# Looking At A 21rs



## crepitus (Feb 26, 2009)

Hello all. Just wanted to say this is a great site. Been doing alot of research here. So my wife is big into the horse shows (western) and does alot of traveling on the east coast. Since she is usually at the shows 4 days hotels are getting expensive. Usually at a show once a month. So we checked out some TT and like the 21RS. The place by us has a 08 and quoted us around 14.5k. I think this is a pretty good price. I have to check and see if it has AC. Do they come without it?

Also I have a 08 Sierra 1500 EC 5.3 with 3.73 gears 4x4. I think it should do pretty well towing this. What do you think?


----------



## jasonrebecca (Oct 30, 2007)

They do have A/C. I tow our 21rs with an F-150, you should have no problems at all. And depending on your locations that is a good price if it is new.


----------



## California Jim (Dec 11, 2003)

Sounds like a fair price, and your truck will do fine with that unit. All Outbacks come with all options installed so you will be well equipped. Including that nice cold AC









As part of the deal, ask your dealer to install either a Reese Dual Cam or Equal-I-zer weight distribution / sway control system, and also a Prodigy P3 brake controller.

Good luck


----------



## crepitus (Feb 26, 2009)

The TT is new. Its the last leftover they have in the 21RS model. I will have to check into what weight distribution set up they use. I think it was the reese setup. And i already got the controller. I see they offer a limited. What extras do those have?


----------



## California Jim (Dec 11, 2003)

crepitus said:


> ... I see they offer a limited. What extras do those have?


I'll assume that you're talking about the trailer. There were some "LE" models available that had aluminum rims, electric power awnings (which everybody hates), and LCD televisions. There were also some "limited" trailers made that were a stripped down cheapo version of the standard models. Be sure to clarify which they are selling.


----------



## crepitus (Feb 26, 2009)

California Jim said:


> ... I see they offer a limited. What extras do those have?
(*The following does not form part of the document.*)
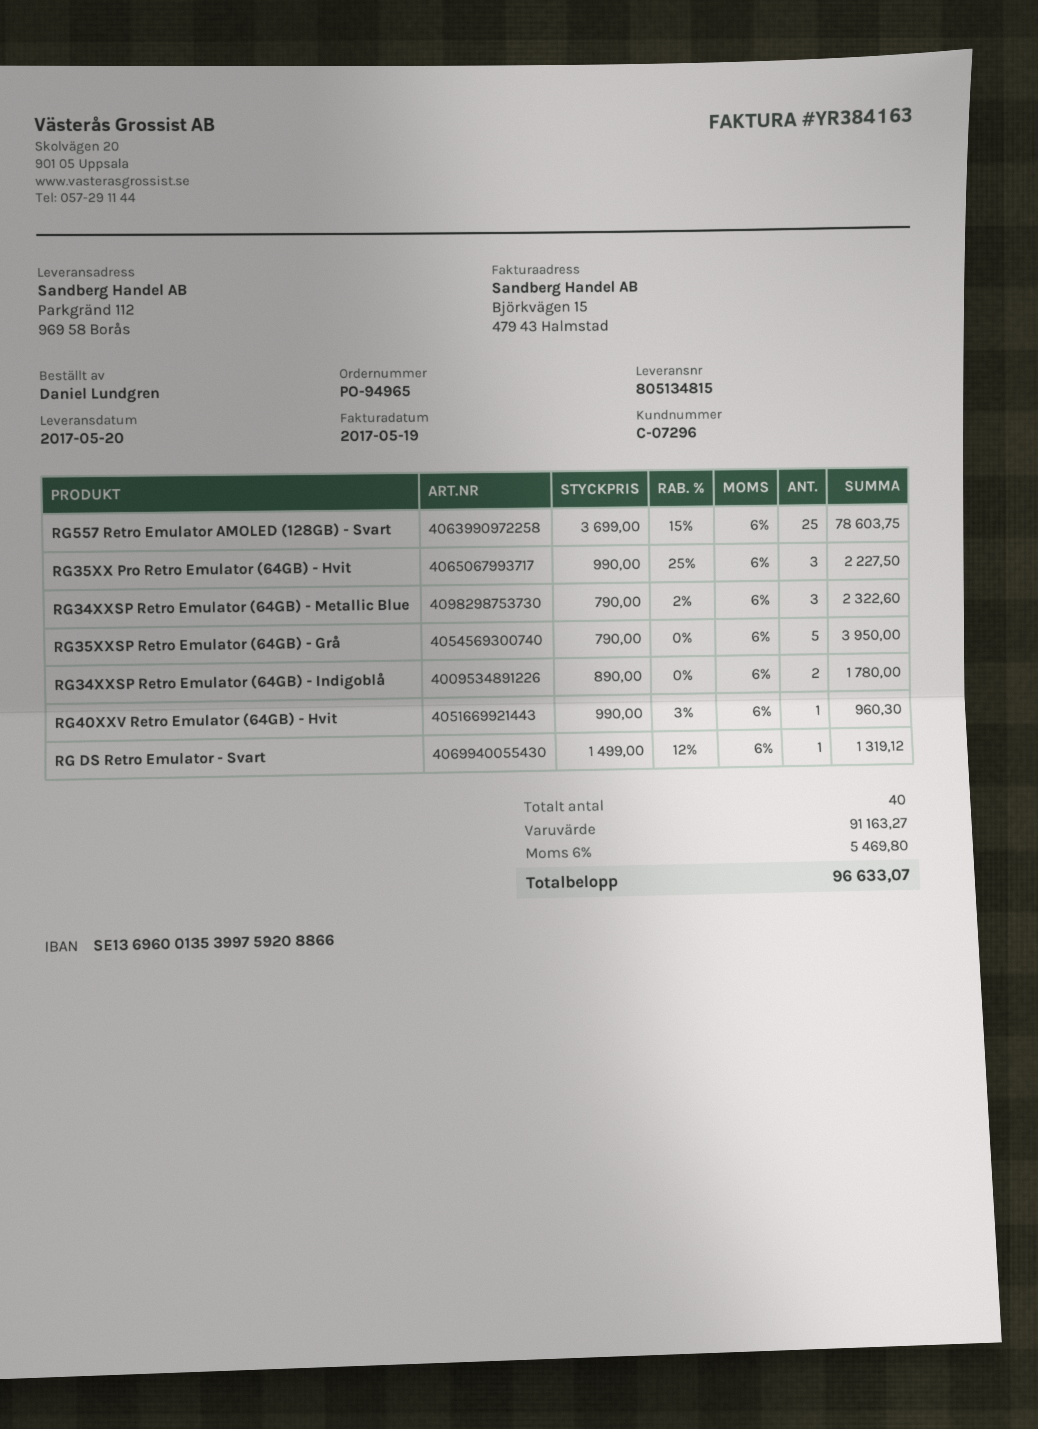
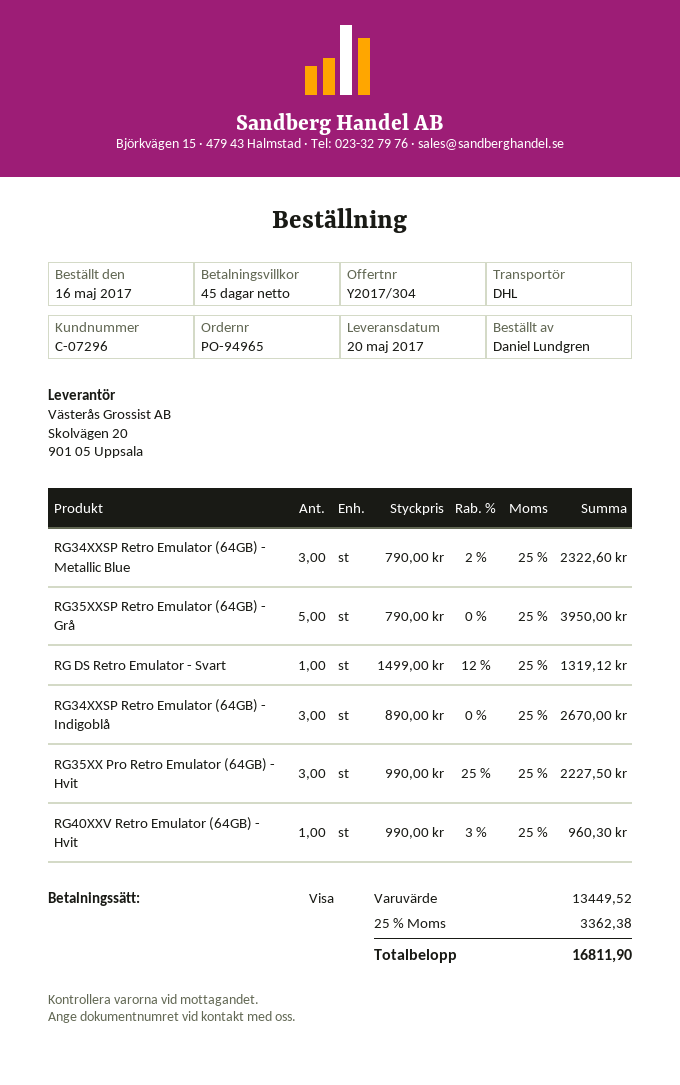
RG557 Retro Emulator AMOLED (128GB) - Svart: 25 x 3699.00 - 15% = 78603.75 -> none
RG34XXSP Retro Emulator (64GB) - Indigoblå: 2 x 890.00 = 1780.00 -> 3 x 890.00 = 2670.00
subtotal: 91163.27 -> 13449.52
tax: 6% = 5469.80 -> 25% = 3362.38
total: 96633.07 -> 16811.90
I'll assume that you're talking about the trailer. There were some "LE" models available that had aluminum rims, electric power awnings (which everybody hates), and LCD televisions. There were also some "limited" trailers made that were a stripped down cheapo version of the standard models. Be sure to clarify which they are selling.
[/quote]
Here is a link to the trailer. http://www.garickrv.com/searchengine/Detai...e=Outback+21RS#

I guess it might be the stripped down unit you are talking about.


----------



## jasonrebecca (Oct 30, 2007)

On the Sydney's the LE meant all the upgrades like the power awning, on the regular outbacks the LE meant "Less Equipment". That one on the link is missing the outside kitchen, outside speakers, front diamond plate, outside flood lights, the sink isn't one piece like the description says, no headboard or shelf over the headboard on the rear slide, and the bathroom is missing the linen closet.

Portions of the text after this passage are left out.